# Task directions
Only lines containing "Tantus" belong in the answer, each copied from the entries below.

Stored items from a collection:
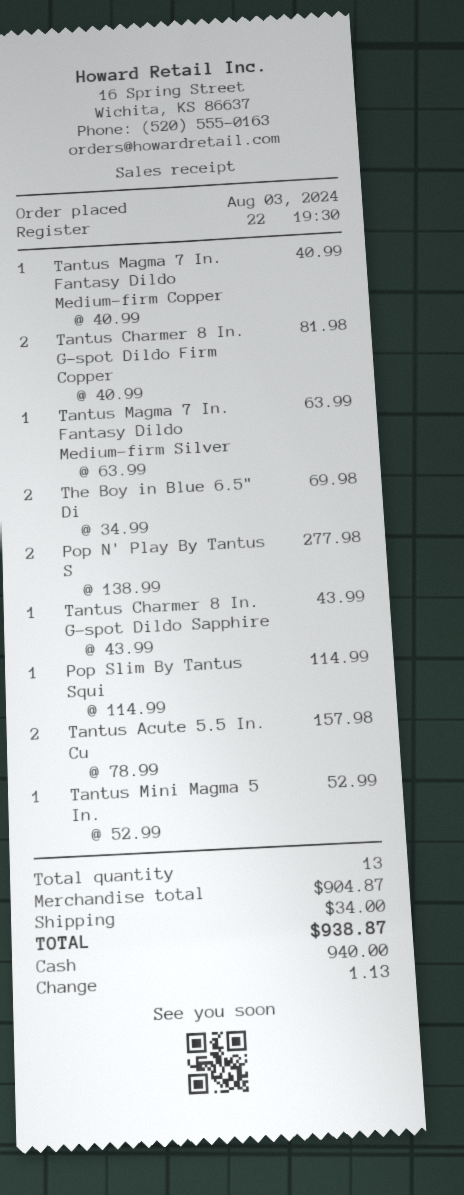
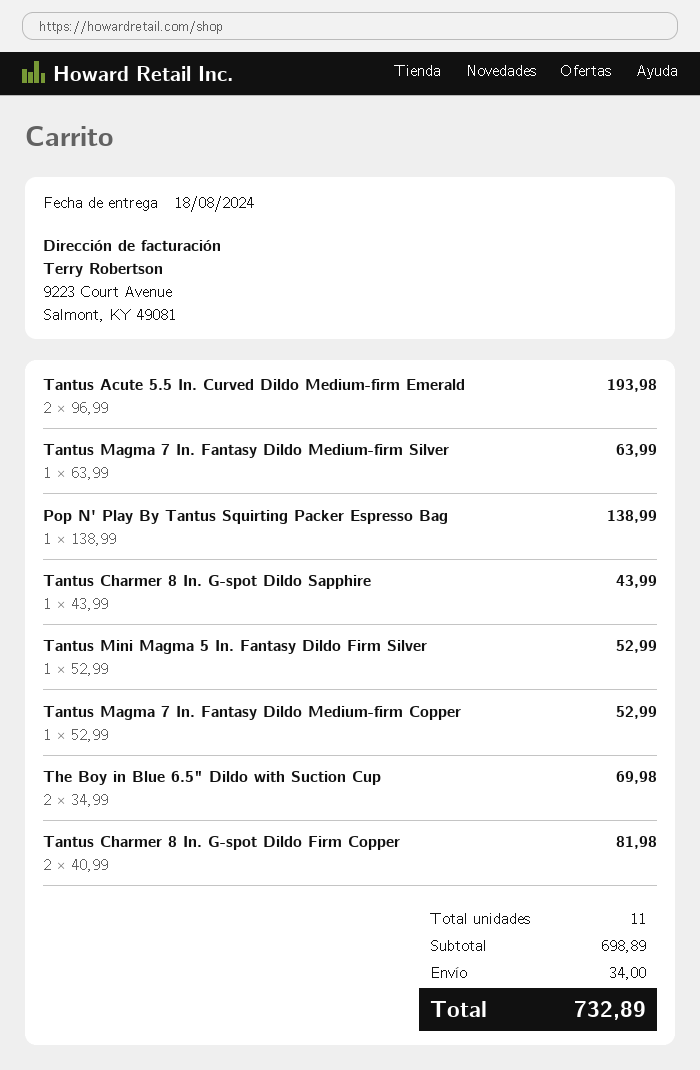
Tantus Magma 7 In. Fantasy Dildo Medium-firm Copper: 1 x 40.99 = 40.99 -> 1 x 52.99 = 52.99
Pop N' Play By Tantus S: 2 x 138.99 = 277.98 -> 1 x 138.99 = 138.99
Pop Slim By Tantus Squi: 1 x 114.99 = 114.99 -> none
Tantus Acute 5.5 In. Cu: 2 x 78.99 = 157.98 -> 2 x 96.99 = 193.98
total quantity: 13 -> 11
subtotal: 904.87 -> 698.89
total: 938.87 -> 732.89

# Result below
Tantus Magma 7 In. Fantasy Dildo Medium-firm Copper: 1 x 40.99 = 40.99 -> 1 x 52.99 = 52.99
Pop N' Play By Tantus S: 2 x 138.99 = 277.98 -> 1 x 138.99 = 138.99
Pop Slim By Tantus Squi: 1 x 114.99 = 114.99 -> none
Tantus Acute 5.5 In. Cu: 2 x 78.99 = 157.98 -> 2 x 96.99 = 193.98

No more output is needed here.